• [Exercise]
Look through the listing below, and wherever a line has the string "server", pull it out.

• [Records to process]
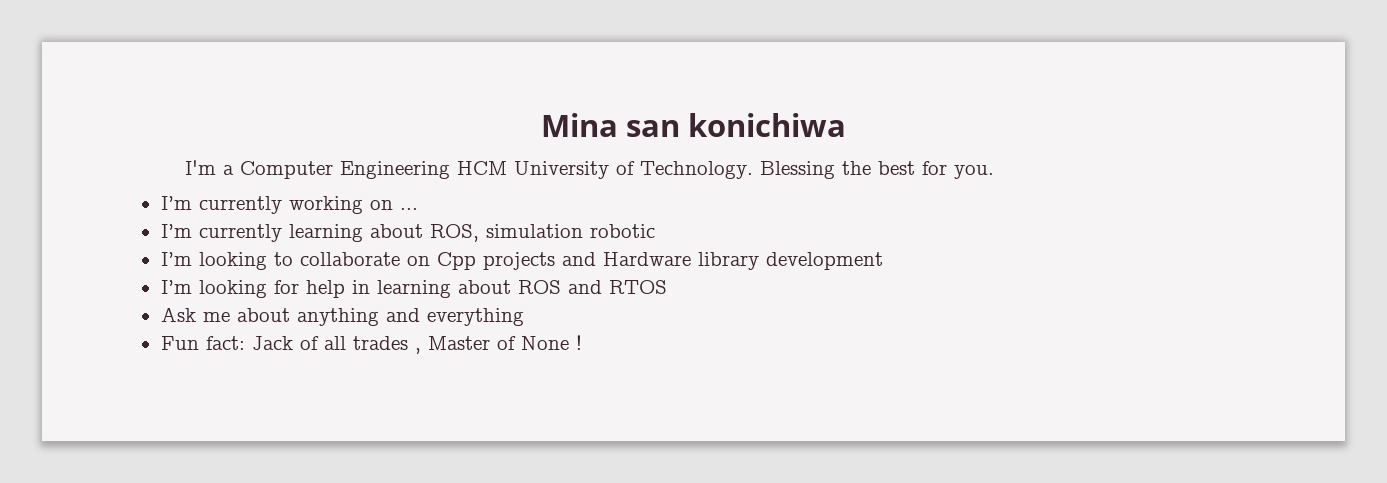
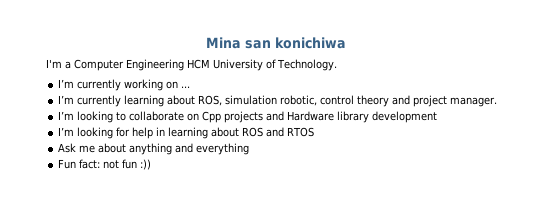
- Blessing the best for you.
- I’m currently learning about ROS, simulation robotic
+ I’m currently learning about ROS, simulation robotic, control theory and project manager.
- Fun fact: Jack of all trades , Master of None !
+ Fun fact: not fun :))

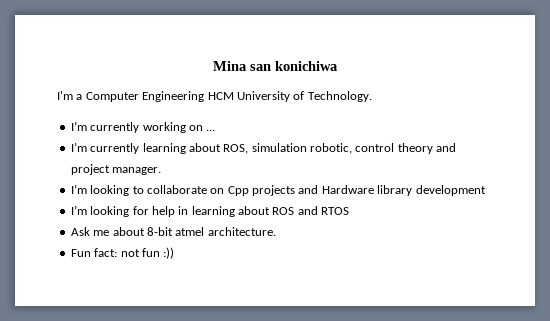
- Ask me about anything and everything
+ Ask me about 8-bit atmel architecture.

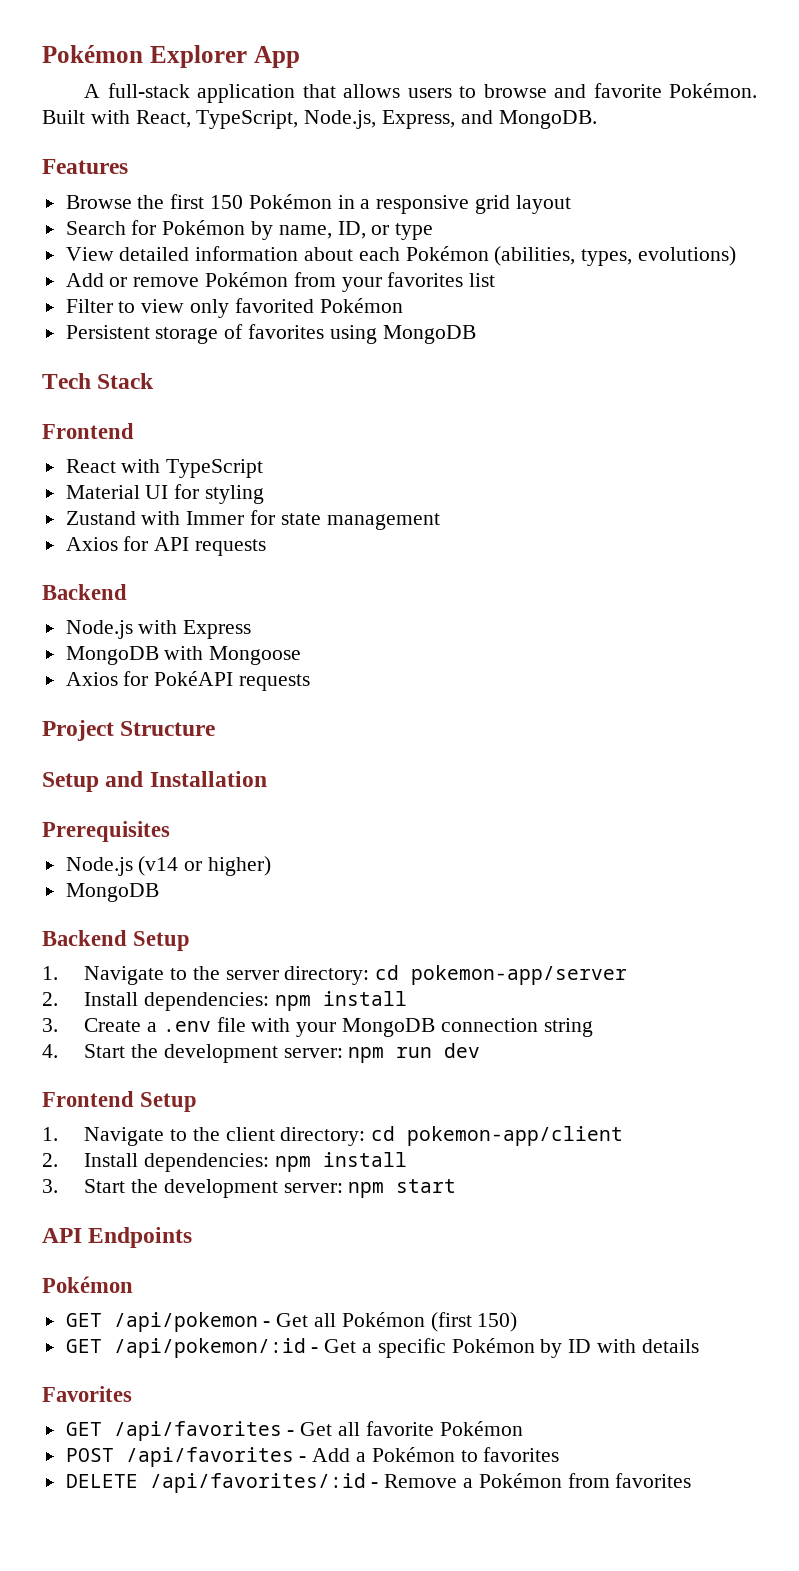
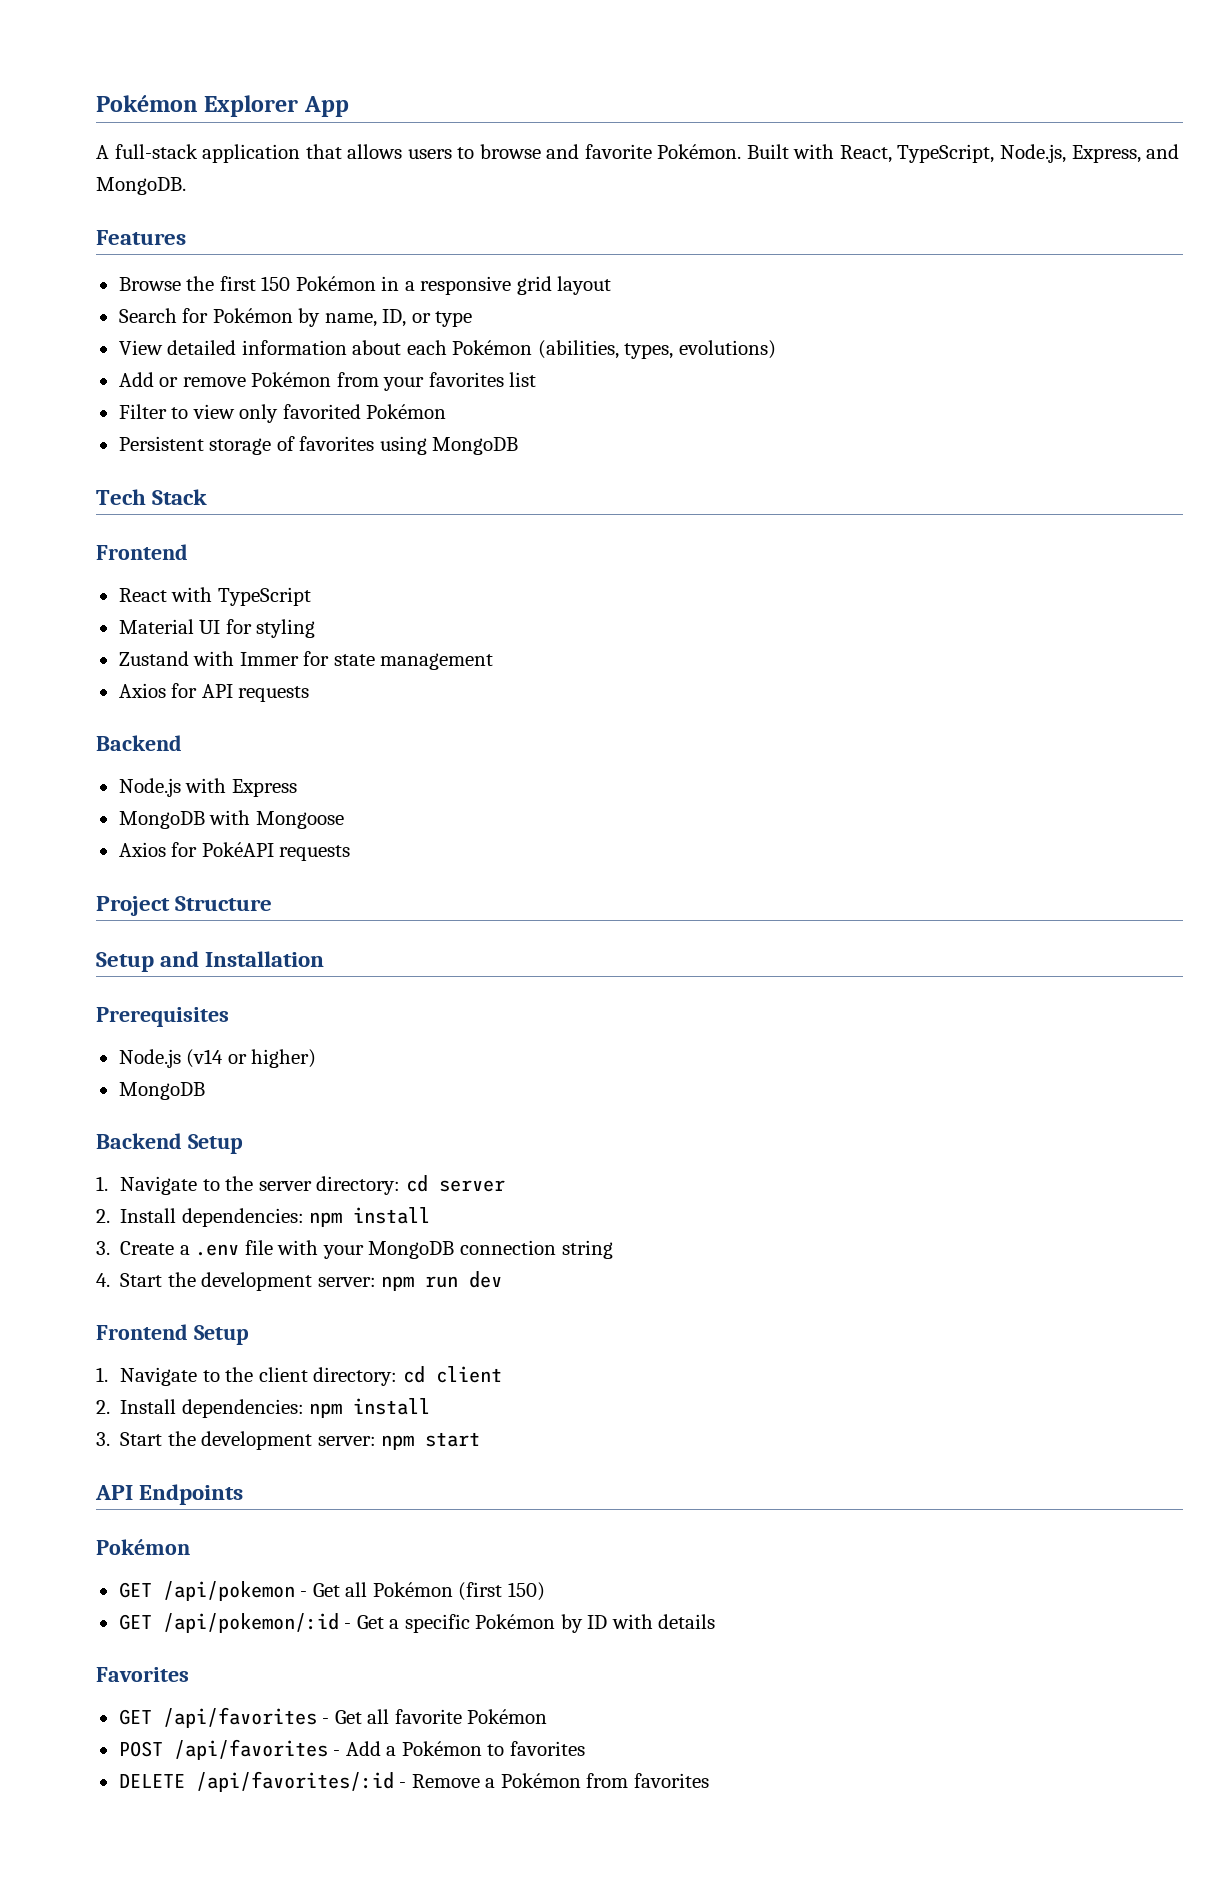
- 1. Navigate to the server directory: cd pokemon-app/server
+ 1. Navigate to the server directory: cd server
- 1. Navigate to the client directory: cd pokemon-app/client
+ 1. Navigate to the client directory: cd client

• [Output for this task]
- 1. Navigate to the server directory: cd pokemon-app/server
+ 1. Navigate to the server directory: cd server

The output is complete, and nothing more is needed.